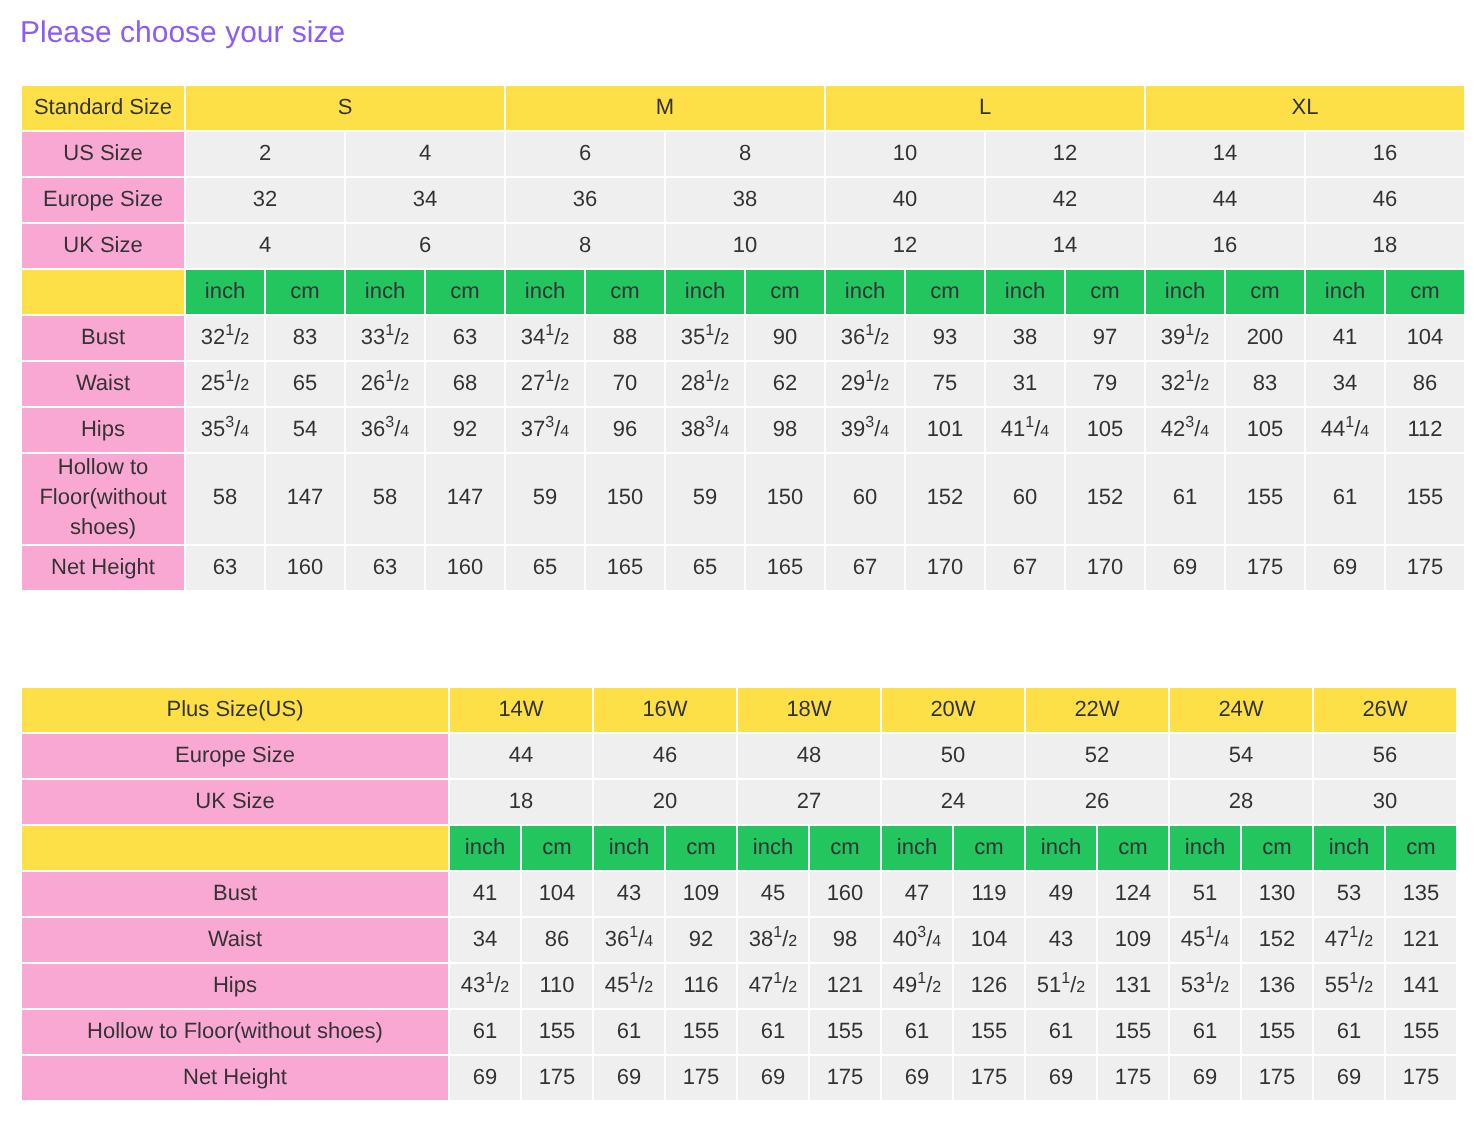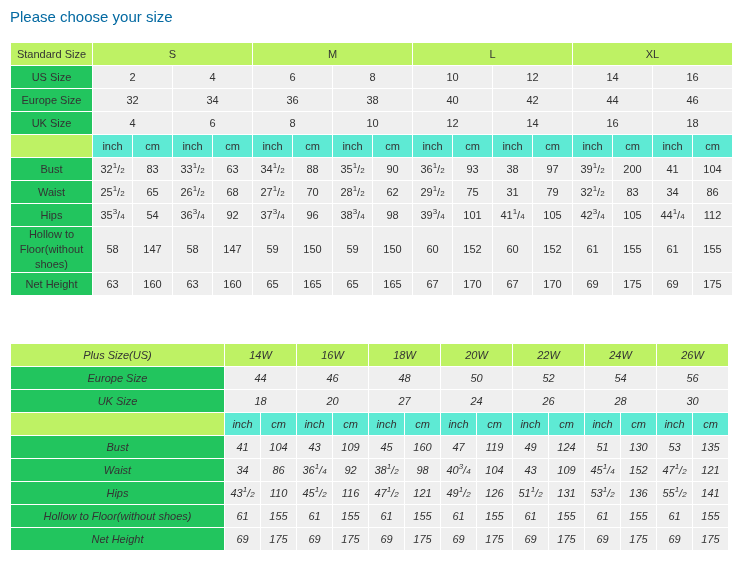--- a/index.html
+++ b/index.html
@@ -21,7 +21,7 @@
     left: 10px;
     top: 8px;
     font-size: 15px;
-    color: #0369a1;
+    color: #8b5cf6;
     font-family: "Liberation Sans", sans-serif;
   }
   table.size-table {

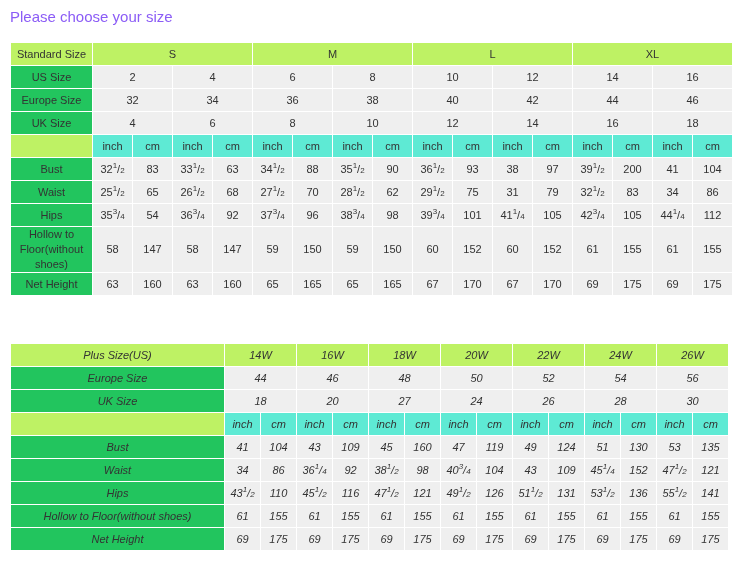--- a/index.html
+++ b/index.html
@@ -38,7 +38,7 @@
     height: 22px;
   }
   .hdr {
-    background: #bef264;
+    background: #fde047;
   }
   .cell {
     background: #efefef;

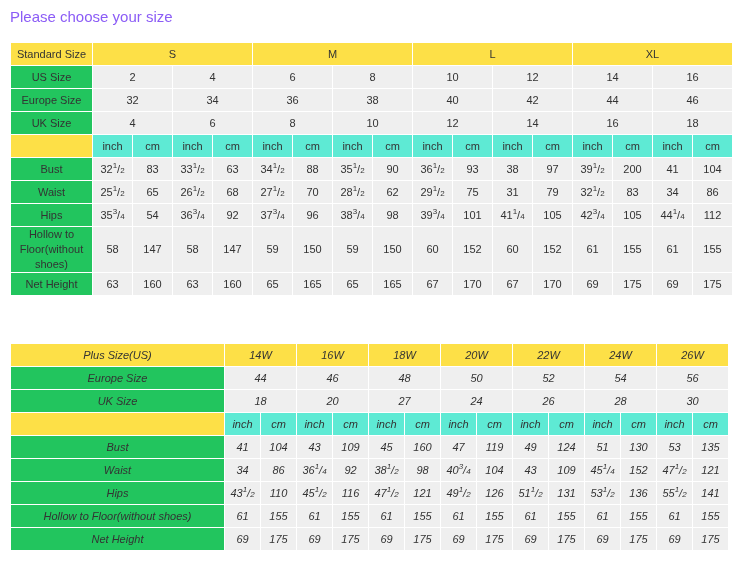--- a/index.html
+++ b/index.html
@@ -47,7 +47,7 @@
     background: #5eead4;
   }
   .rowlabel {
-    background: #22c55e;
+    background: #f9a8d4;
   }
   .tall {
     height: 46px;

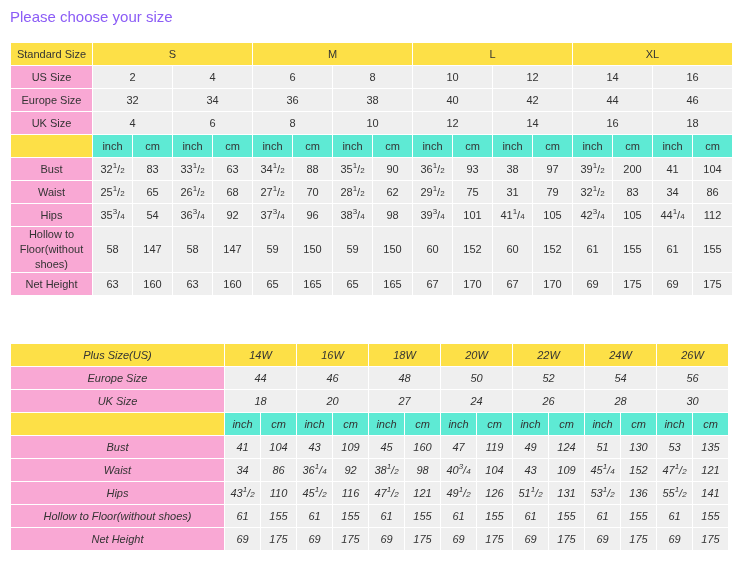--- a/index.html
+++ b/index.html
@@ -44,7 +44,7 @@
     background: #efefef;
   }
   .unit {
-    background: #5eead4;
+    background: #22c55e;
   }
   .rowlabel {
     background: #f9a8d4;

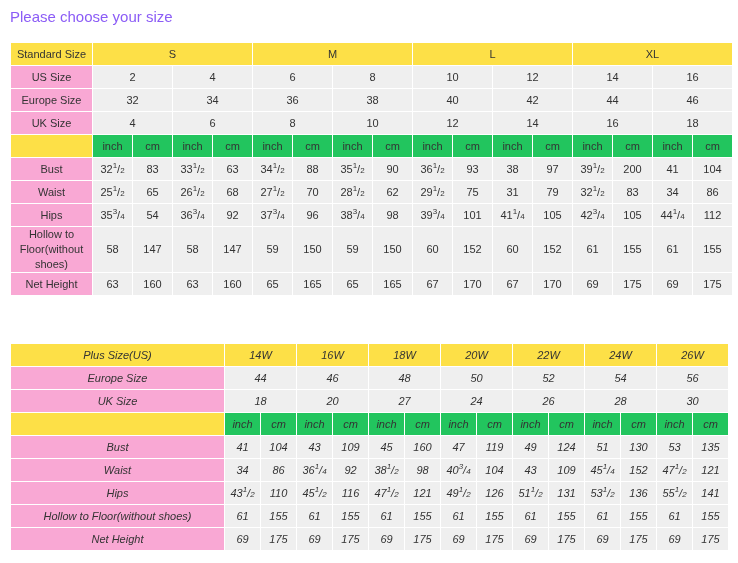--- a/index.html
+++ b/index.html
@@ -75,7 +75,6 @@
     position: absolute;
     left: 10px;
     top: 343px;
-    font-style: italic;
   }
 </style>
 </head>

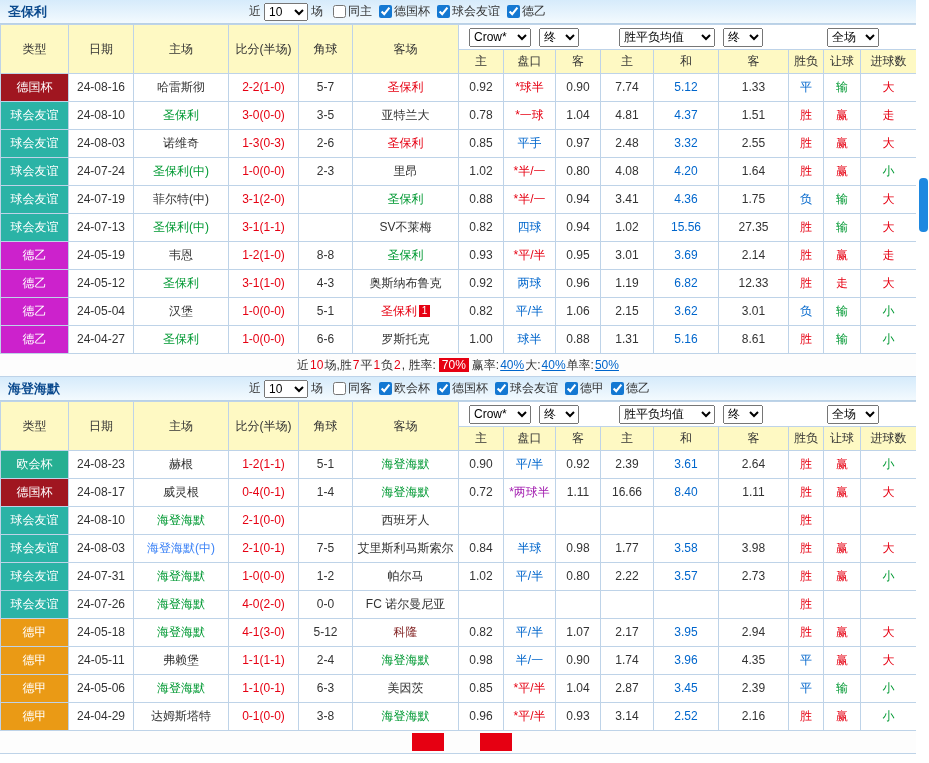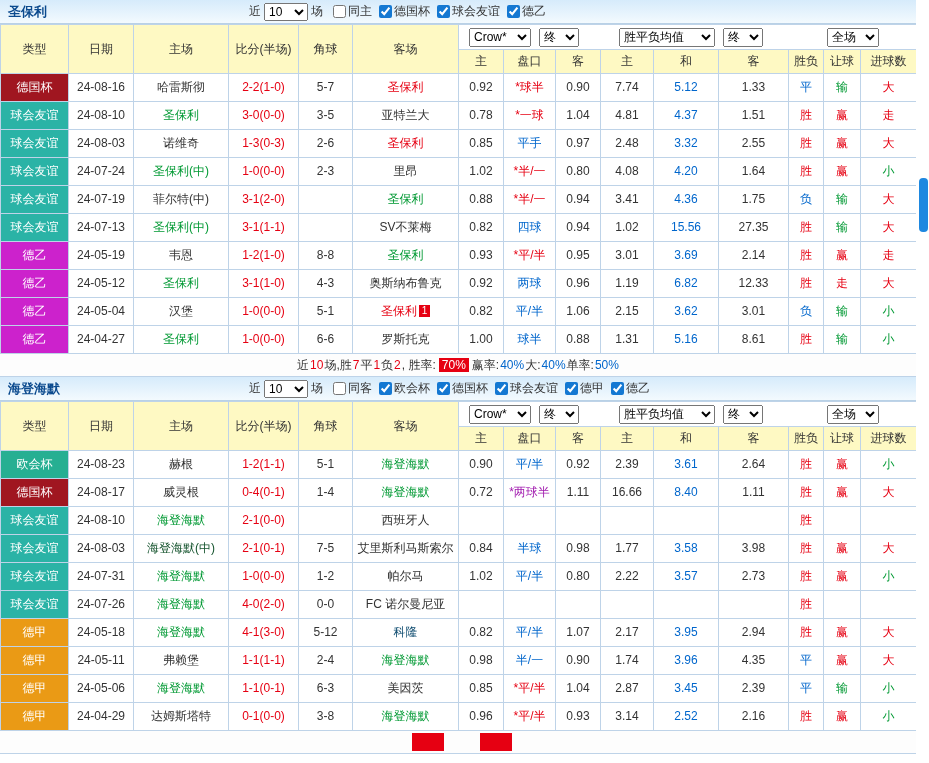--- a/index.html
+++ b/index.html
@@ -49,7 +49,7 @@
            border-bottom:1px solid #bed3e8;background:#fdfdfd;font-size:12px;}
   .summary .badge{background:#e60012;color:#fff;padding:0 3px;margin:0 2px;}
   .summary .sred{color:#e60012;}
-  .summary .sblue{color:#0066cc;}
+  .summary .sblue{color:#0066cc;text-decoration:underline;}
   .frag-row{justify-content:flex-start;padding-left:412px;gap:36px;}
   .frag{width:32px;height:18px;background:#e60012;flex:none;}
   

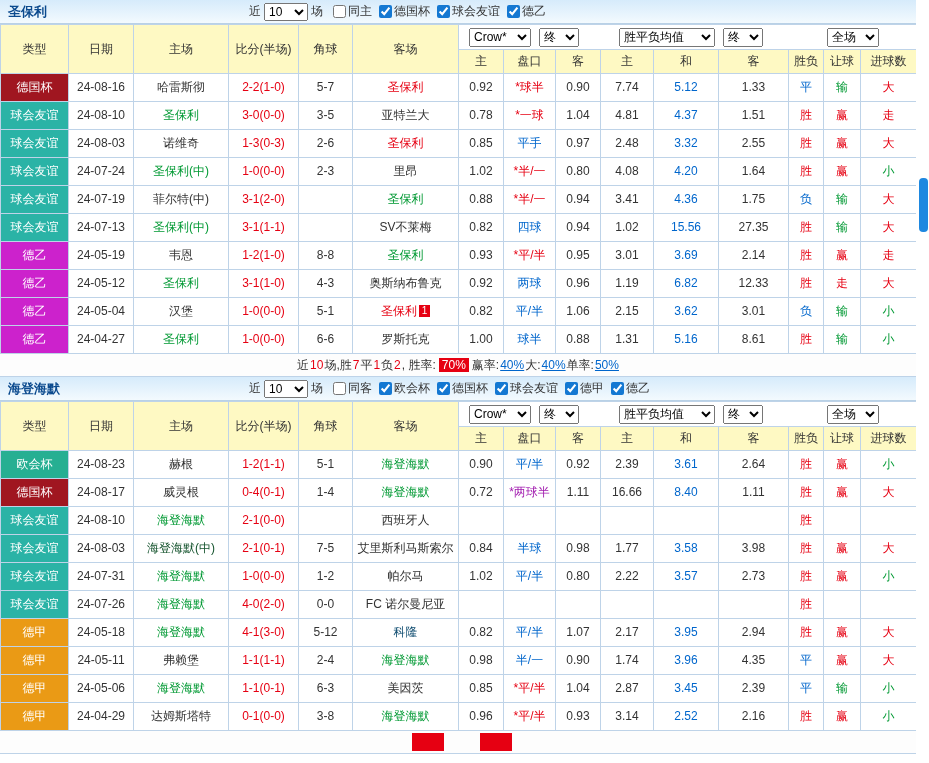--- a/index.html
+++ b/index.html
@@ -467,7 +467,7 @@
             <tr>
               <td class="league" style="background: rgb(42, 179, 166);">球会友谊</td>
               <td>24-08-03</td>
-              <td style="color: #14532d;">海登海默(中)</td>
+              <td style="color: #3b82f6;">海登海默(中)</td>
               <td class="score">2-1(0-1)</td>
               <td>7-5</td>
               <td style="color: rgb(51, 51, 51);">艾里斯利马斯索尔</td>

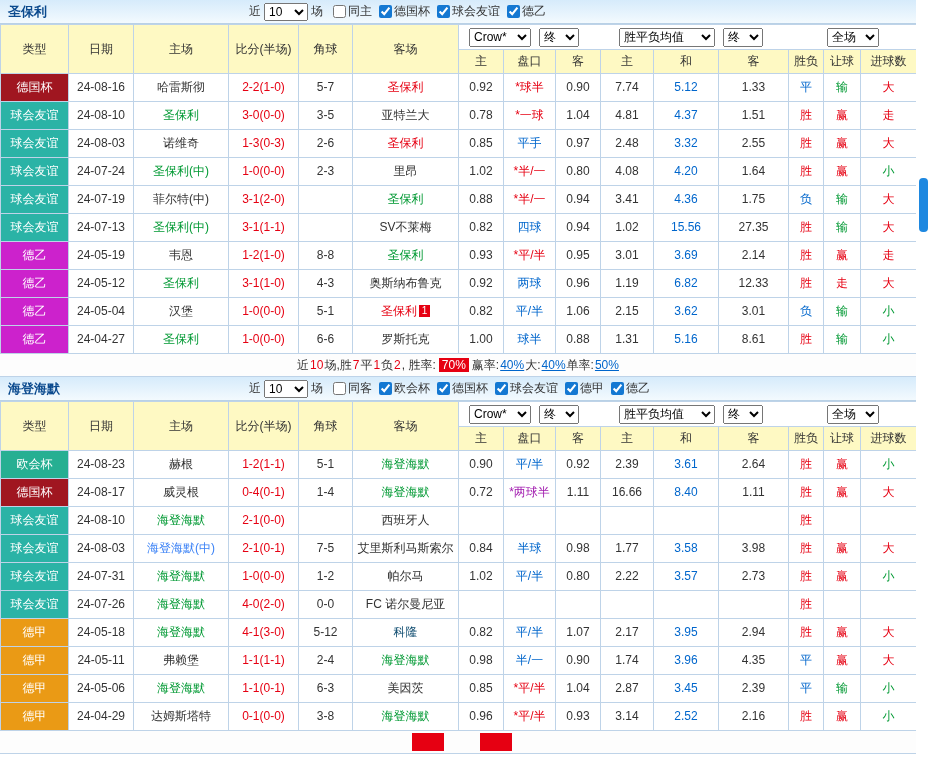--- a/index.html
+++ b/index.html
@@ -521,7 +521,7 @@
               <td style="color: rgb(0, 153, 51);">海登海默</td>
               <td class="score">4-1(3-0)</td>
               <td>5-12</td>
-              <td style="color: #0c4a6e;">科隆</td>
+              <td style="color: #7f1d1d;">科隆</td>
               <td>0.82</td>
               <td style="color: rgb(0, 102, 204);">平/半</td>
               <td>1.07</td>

....................

Everything in the entries except the images must be copied exactly.

--- a/index.html
+++ b/index.html
@@ -21,7 +21,7 @@
     left: 10px;
     top: 8px;
     font-size: 15px;
-    color: #0369a1;
+    color: #8b5cf6;
     font-family: "Liberation Sans", sans-serif;
   }
   table.size-table {

--- a/index.html
+++ b/index.html
@@ -38,7 +38,7 @@
     height: 22px;
   }
   .hdr {
-    background: #bef264;
+    background: #fde047;
   }
   .cell {
     background: #efefef;

--- a/index.html
+++ b/index.html
@@ -47,7 +47,7 @@
     background: #5eead4;
   }
   .rowlabel {
-    background: #22c55e;
+    background: #f9a8d4;
   }
   .tall {
     height: 46px;

--- a/index.html
+++ b/index.html
@@ -44,7 +44,7 @@
     background: #efefef;
   }
   .unit {
-    background: #5eead4;
+    background: #22c55e;
   }
   .rowlabel {
     background: #f9a8d4;

--- a/index.html
+++ b/index.html
@@ -75,7 +75,6 @@
     position: absolute;
     left: 10px;
     top: 343px;
-    font-style: italic;
   }
 </style>
 </head>

--- a/index.html
+++ b/index.html
@@ -49,7 +49,7 @@
            border-bottom:1px solid #bed3e8;background:#fdfdfd;font-size:12px;}
   .summary .badge{background:#e60012;color:#fff;padding:0 3px;margin:0 2px;}
   .summary .sred{color:#e60012;}
-  .summary .sblue{color:#0066cc;}
+  .summary .sblue{color:#0066cc;text-decoration:underline;}
   .frag-row{justify-content:flex-start;padding-left:412px;gap:36px;}
   .frag{width:32px;height:18px;background:#e60012;flex:none;}
   

--- a/index.html
+++ b/index.html
@@ -467,7 +467,7 @@
             <tr>
               <td class="league" style="background: rgb(42, 179, 166);">球会友谊</td>
               <td>24-08-03</td>
-              <td style="color: #14532d;">海登海默(中)</td>
+              <td style="color: #3b82f6;">海登海默(中)</td>
               <td class="score">2-1(0-1)</td>
               <td>7-5</td>
               <td style="color: rgb(51, 51, 51);">艾里斯利马斯索尔</td>

--- a/index.html
+++ b/index.html
@@ -521,7 +521,7 @@
               <td style="color: rgb(0, 153, 51);">海登海默</td>
               <td class="score">4-1(3-0)</td>
               <td>5-12</td>
-              <td style="color: #0c4a6e;">科隆</td>
+              <td style="color: #7f1d1d;">科隆</td>
               <td>0.82</td>
               <td style="color: rgb(0, 102, 204);">平/半</td>
               <td>1.07</td>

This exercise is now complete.